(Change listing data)
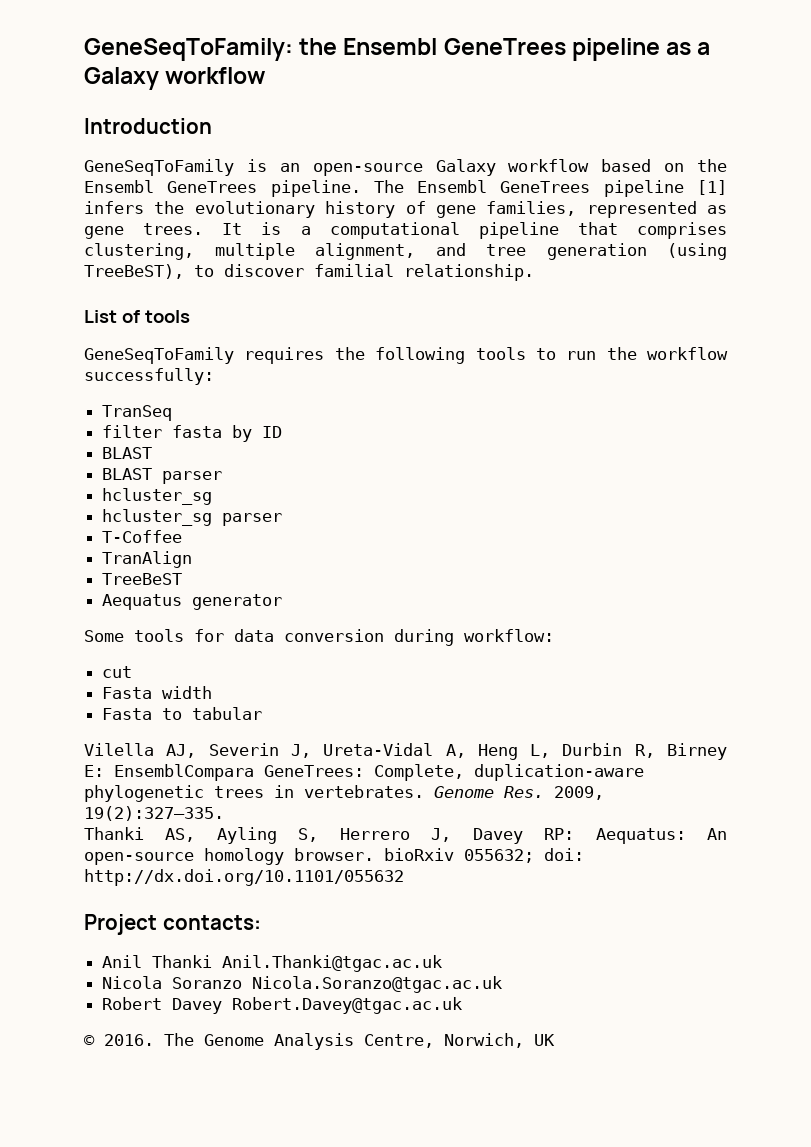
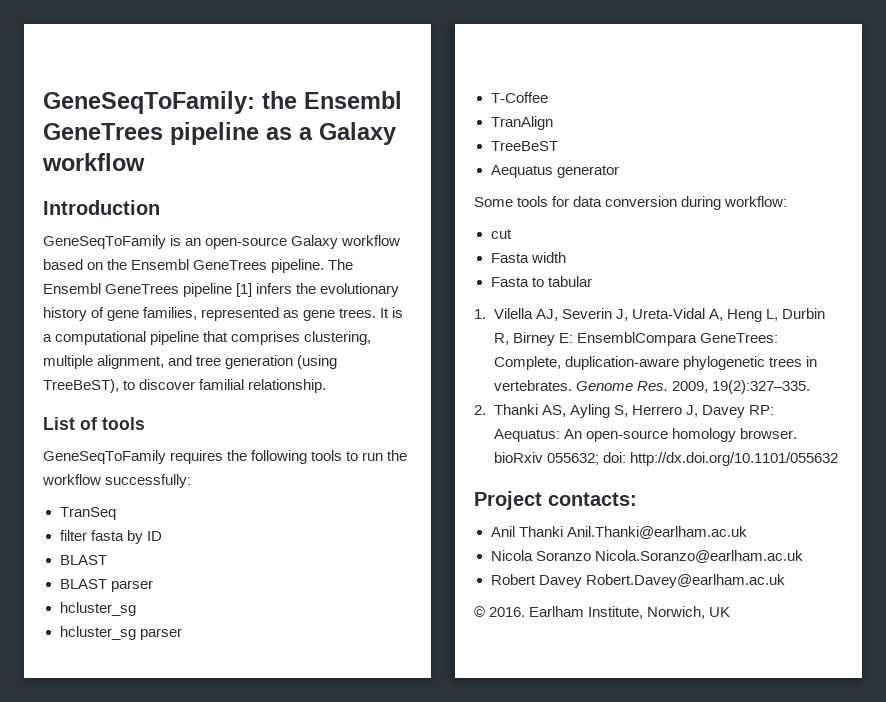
(263, 713) none -> [474,309,486,319] 1.
(224, 813) none -> [474,405,486,415] 2.
[222,955,443,972] Anil.Thanki@tgac.ac.uk -> [566,526,747,539] Anil.Thanki@earlham.ac.uk
[252,976,503,993] Nicola.Soranzo@tgac.ac.uk -> [594,550,803,563] Nicola.Soranzo@earlham.ac.uk
[232,997,463,1014] Robert.Davey@tgac.ac.uk -> [585,574,785,588] Robert.Davey@earlham.ac.uk
[164,1033,434,1050] The Genome Analysis Centre, -> [529,606,644,619] Earlham Institute,

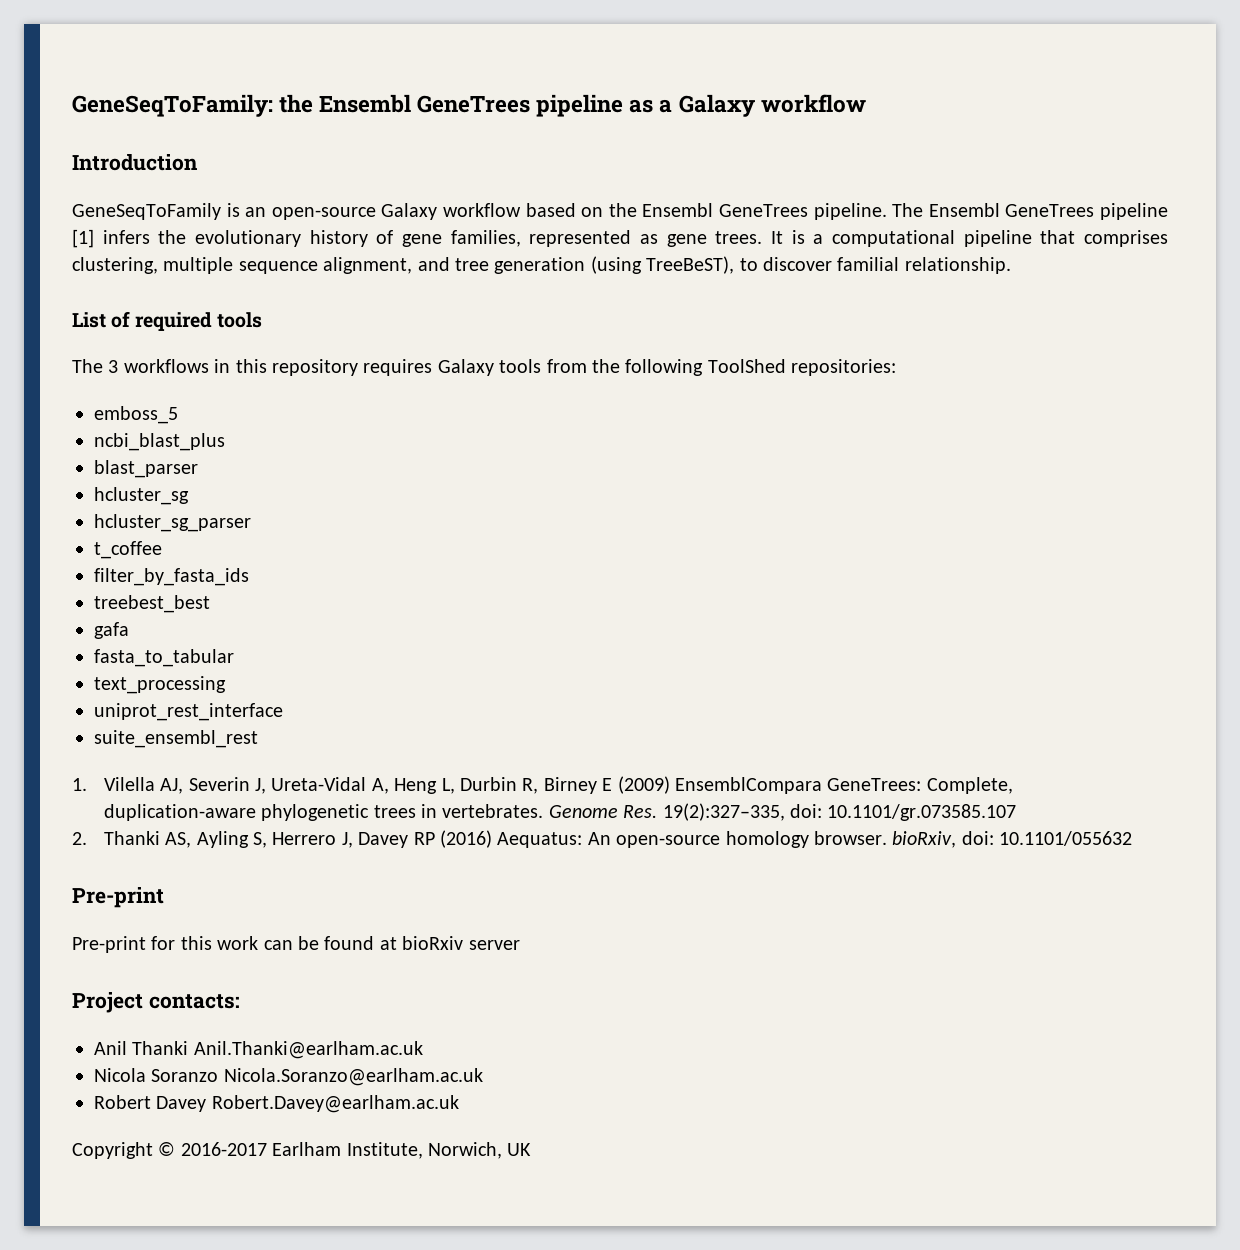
(93, 362) none -> [238,261,318,274] sequence
(97, 423) none -> [134,312,212,331] required
[43,450,408,464] [42,474,192,488] [59,507,116,520] [59,530,162,544] [59,555,107,565] [59,579,153,592] [59,602,136,616] [59,626,182,640] [490,92,548,103] [490,116,553,130] [490,141,558,151] [490,165,619,178] [474,196,788,210] [490,229,512,239] [490,252,566,263] [490,276,592,287] GeneSeqToFamily requires the following tools to run the workflow successfully: // TranSeq // filter fasta by ID // BLAST // BLAST parser // hcluster_sg // hcluster_sg parser // T-Coffee // TranAlign // TreeBeST // Aequatus generator // Some tools for data conversion during workflow: // cut // Fasta width // Fasta to tabular -> [72,359,897,376] [94,406,178,424] [94,433,225,451] [94,460,198,478] [94,487,189,505] [94,514,251,532] [94,541,162,559] [94,568,249,586] [94,595,210,613] [94,622,129,639] [94,649,234,667] [94,676,226,694] [94,703,283,721] [94,730,258,748] The 3 workflows in this repository requires Galaxy tools from the following ToolShed repositories: // emboss_5 // ncbi_blast_plus // blast_parser // hcluster_sg // hcluster_sg_parser // t_coffee // filter_by_fasta_ids // treebest_best // gafa // fasta_to_tabular // text_processing // uniprot_rest_interface // suite_ensembl_rest
[558,333,573,343] E: -> [602,776,670,794] E (2009)
[671,380,810,394] 2009, 19(2):327–335. -> [662,803,1017,821] 19(2):327–335, doi: 10.1101/gr.073585.107
[748,405,774,415] RP: -> [413,830,493,848] RP (2016)
[493,452,838,466] bioRxiv 055632; doi: http://dx.doi.org/10.1101/055632 -> [892,831,1133,848] [72,887,164,908] [72,936,520,953] bioRxiv, doi: 10.1101/055632 // Pre-print // Pre-print for this work can be found at bioRxiv server
[474,606,526,617] © 2016. -> [72,1142,267,1159] Copyright © 2016-2017

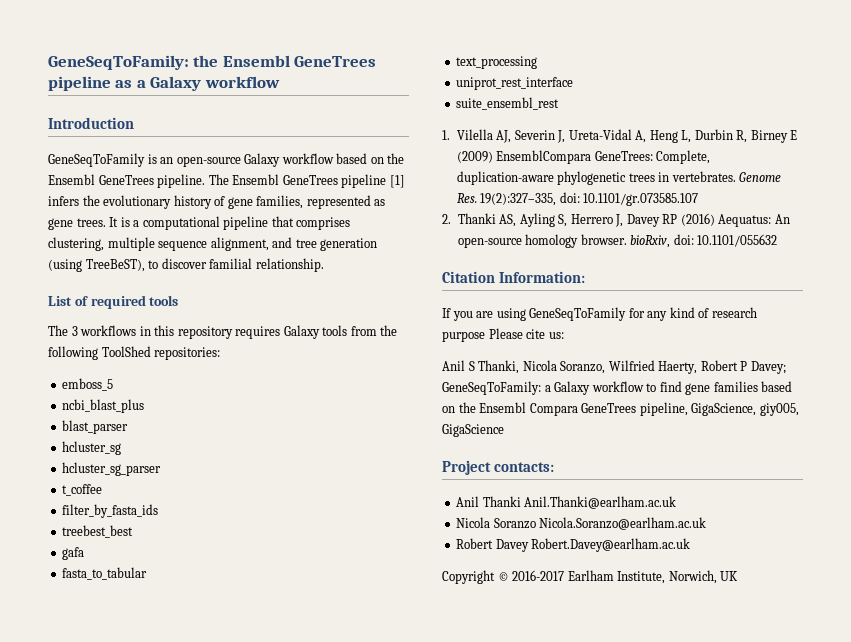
[72,887,164,908] [72,936,520,953] Pre-print // Pre-print for this work can be found at bioRxiv server -> [442,271,586,283] [442,307,757,321] [442,328,564,342] [442,360,786,374] [442,381,793,395] [442,402,799,416] [442,424,504,437] Citation Information: // If you are using GeneSeqToFamily for any kind of research purpose Please cite us: // Anil S Thanki, Nicola Soranzo, Wilfried Haerty, Robert P Davey; GeneSeqToFamily: a Galaxy workflow to find gene families based on the Ensembl Compara GeneTrees pipeline, GigaScience, giy005, GigaScience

» **AIM OF THE TASK**
Each line of the data that includes "tgac" should be copied.

» **EXERCISE RESULT**
[222,955,443,972] Anil.Thanki@tgac.ac.uk -> [566,526,747,539] Anil.Thanki@earlham.ac.uk
[252,976,503,993] Nicola.Soranzo@tgac.ac.uk -> [594,550,803,563] Nicola.Soranzo@earlham.ac.uk
[232,997,463,1014] Robert.Davey@tgac.ac.uk -> [585,574,785,588] Robert.Davey@earlham.ac.uk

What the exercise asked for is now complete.